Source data
#####

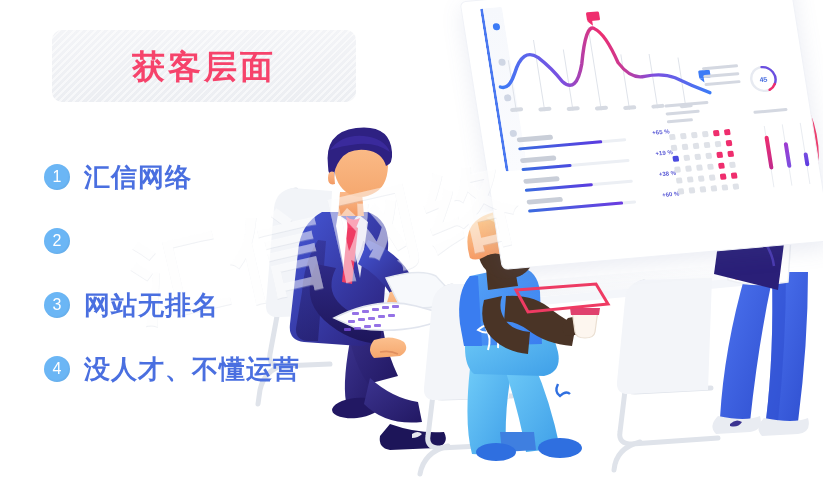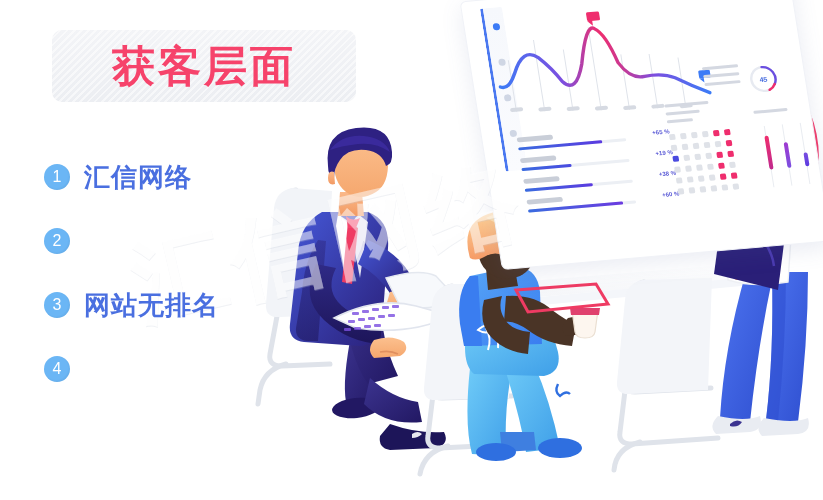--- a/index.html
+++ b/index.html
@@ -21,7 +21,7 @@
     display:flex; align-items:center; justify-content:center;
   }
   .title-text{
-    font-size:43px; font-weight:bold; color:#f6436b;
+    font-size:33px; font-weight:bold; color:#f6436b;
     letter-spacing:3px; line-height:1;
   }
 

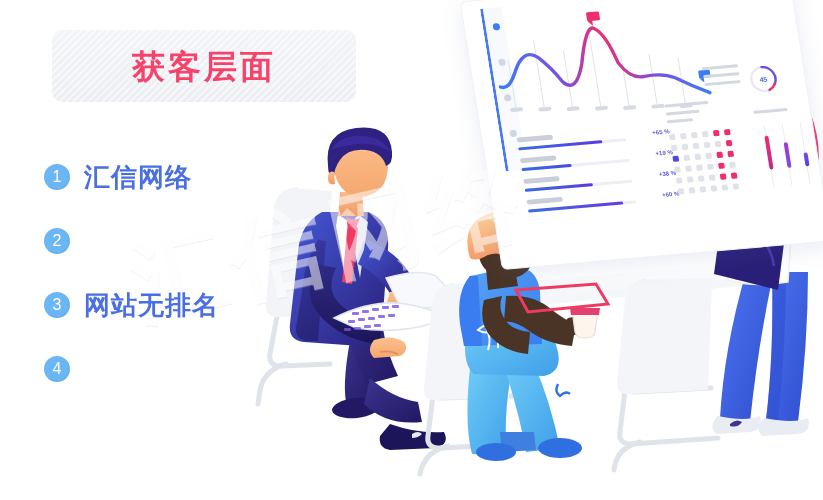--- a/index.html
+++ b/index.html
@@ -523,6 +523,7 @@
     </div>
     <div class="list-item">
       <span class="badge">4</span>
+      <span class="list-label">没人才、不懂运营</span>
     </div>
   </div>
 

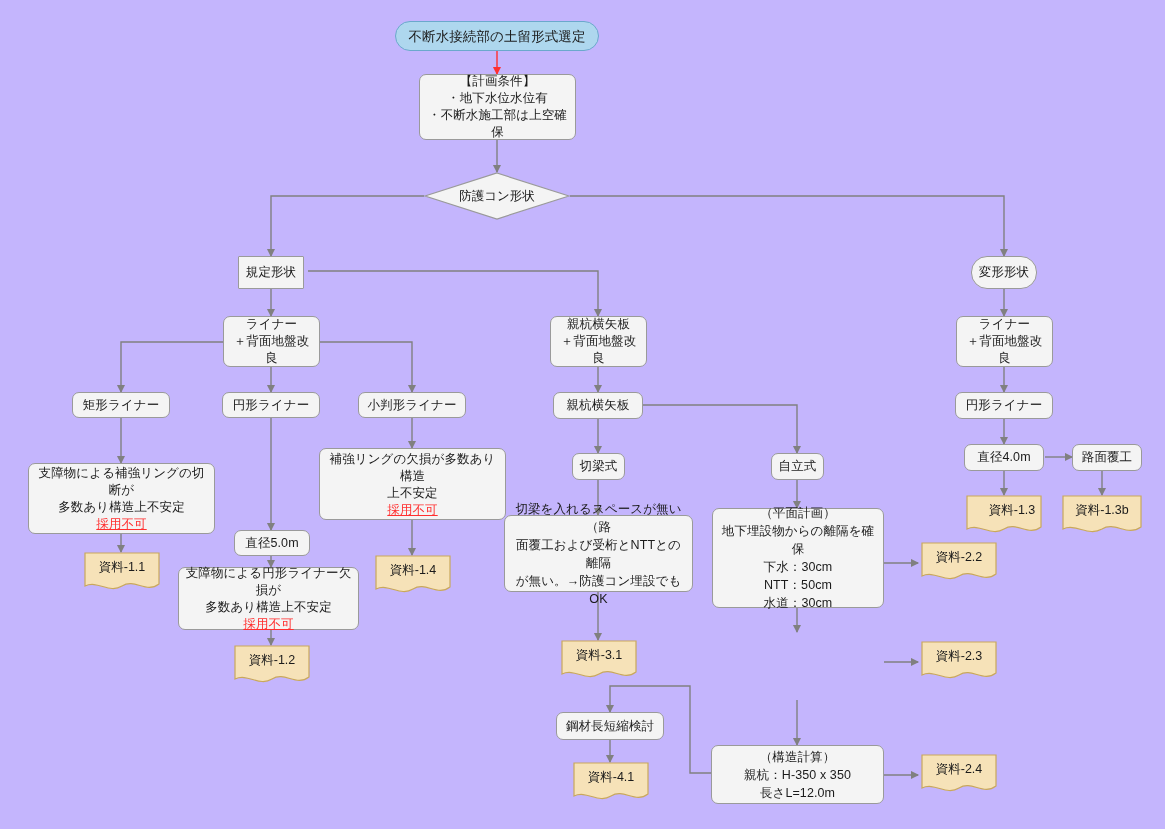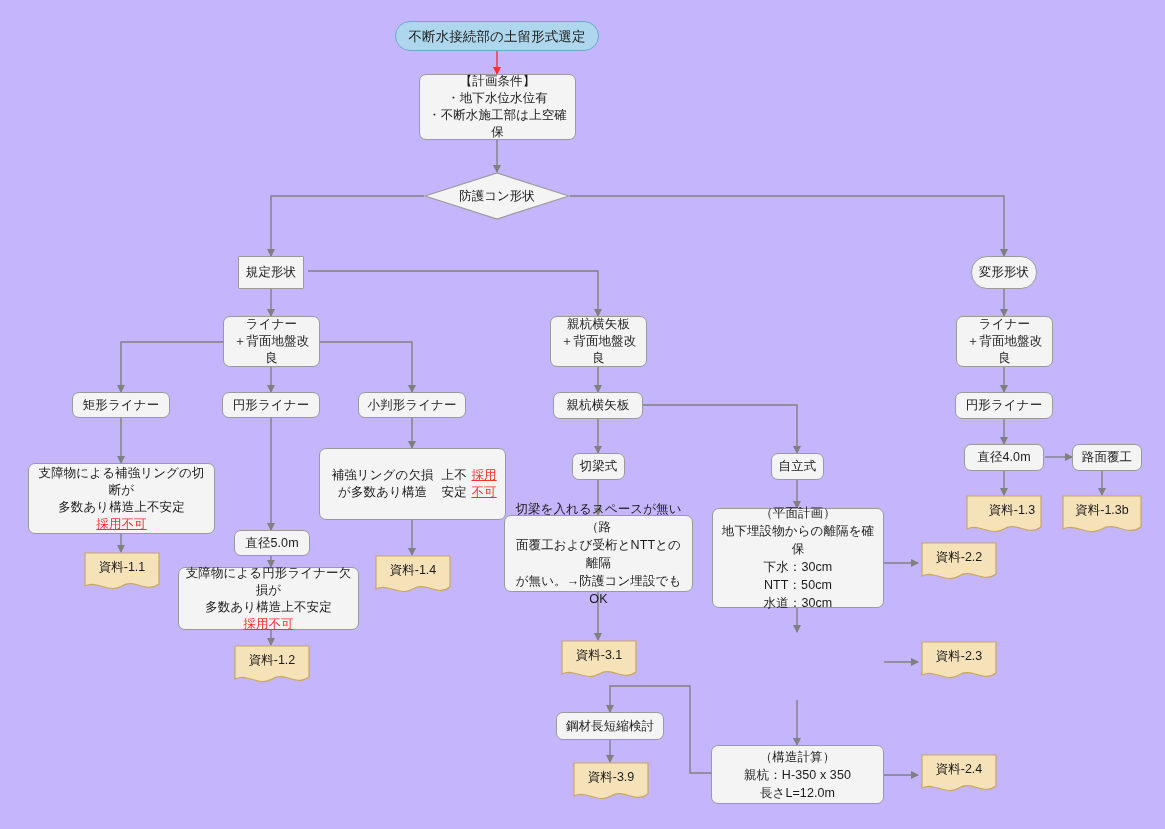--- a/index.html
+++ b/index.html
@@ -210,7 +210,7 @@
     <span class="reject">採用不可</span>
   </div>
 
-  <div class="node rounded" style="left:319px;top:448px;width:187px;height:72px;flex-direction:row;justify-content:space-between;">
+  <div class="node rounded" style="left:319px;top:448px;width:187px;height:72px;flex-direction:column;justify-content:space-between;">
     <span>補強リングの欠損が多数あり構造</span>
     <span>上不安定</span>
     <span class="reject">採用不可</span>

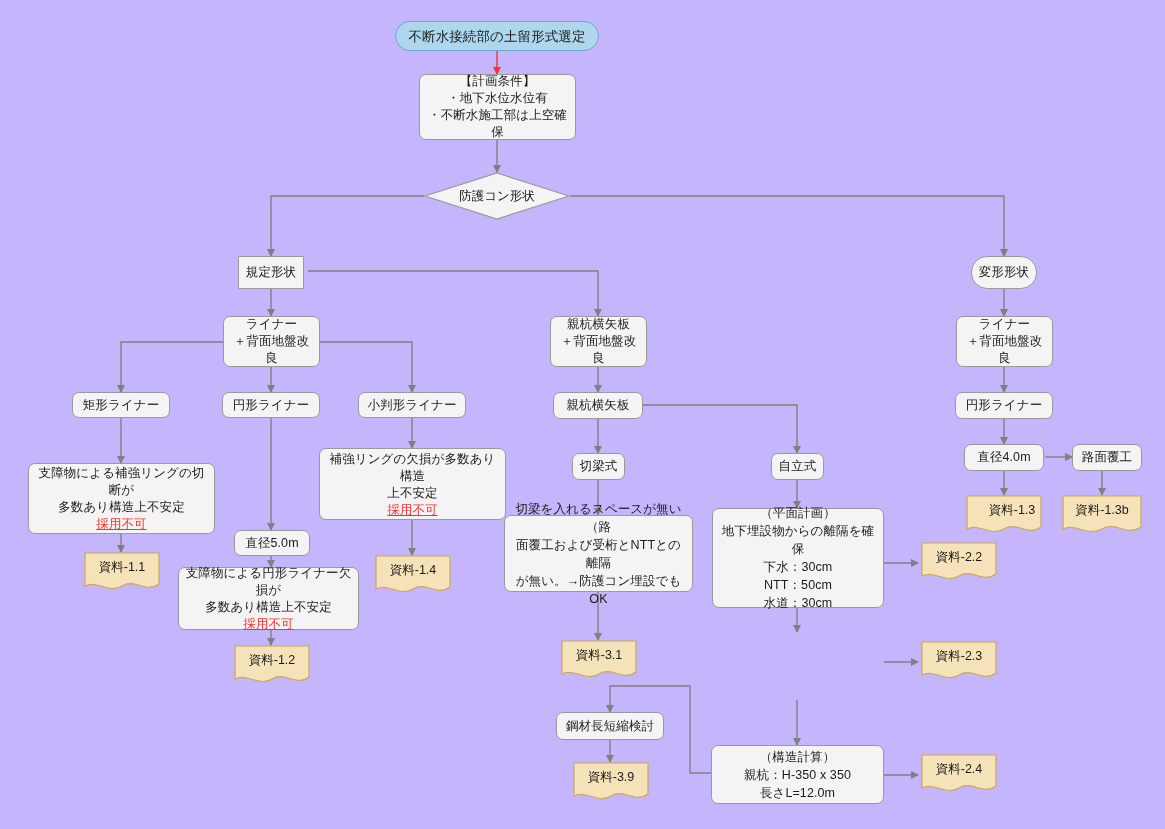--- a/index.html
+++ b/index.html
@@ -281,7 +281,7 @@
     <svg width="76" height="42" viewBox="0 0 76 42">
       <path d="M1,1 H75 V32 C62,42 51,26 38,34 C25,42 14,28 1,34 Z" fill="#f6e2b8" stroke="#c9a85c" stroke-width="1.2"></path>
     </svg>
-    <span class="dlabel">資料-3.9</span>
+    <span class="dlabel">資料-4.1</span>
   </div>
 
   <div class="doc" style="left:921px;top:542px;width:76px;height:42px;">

#####

Problem description: From the first line to the last, set down the records above exactly and skip the pictures.

Written reply:
--- a/index.html
+++ b/index.html
@@ -21,7 +21,7 @@
     display:flex; align-items:center; justify-content:center;
   }
   .title-text{
-    font-size:43px; font-weight:bold; color:#f6436b;
+    font-size:33px; font-weight:bold; color:#f6436b;
     letter-spacing:3px; line-height:1;
   }
 

--- a/index.html
+++ b/index.html
@@ -523,6 +523,7 @@
     </div>
     <div class="list-item">
       <span class="badge">4</span>
+      <span class="list-label">没人才、不懂运营</span>
     </div>
   </div>
 

--- a/index.html
+++ b/index.html
@@ -210,7 +210,7 @@
     <span class="reject">採用不可</span>
   </div>
 
-  <div class="node rounded" style="left:319px;top:448px;width:187px;height:72px;flex-direction:row;justify-content:space-between;">
+  <div class="node rounded" style="left:319px;top:448px;width:187px;height:72px;flex-direction:column;justify-content:space-between;">
     <span>補強リングの欠損が多数あり構造</span>
     <span>上不安定</span>
     <span class="reject">採用不可</span>

--- a/index.html
+++ b/index.html
@@ -281,7 +281,7 @@
     <svg width="76" height="42" viewBox="0 0 76 42">
       <path d="M1,1 H75 V32 C62,42 51,26 38,34 C25,42 14,28 1,34 Z" fill="#f6e2b8" stroke="#c9a85c" stroke-width="1.2"></path>
     </svg>
-    <span class="dlabel">資料-3.9</span>
+    <span class="dlabel">資料-4.1</span>
   </div>
 
   <div class="doc" style="left:921px;top:542px;width:76px;height:42px;">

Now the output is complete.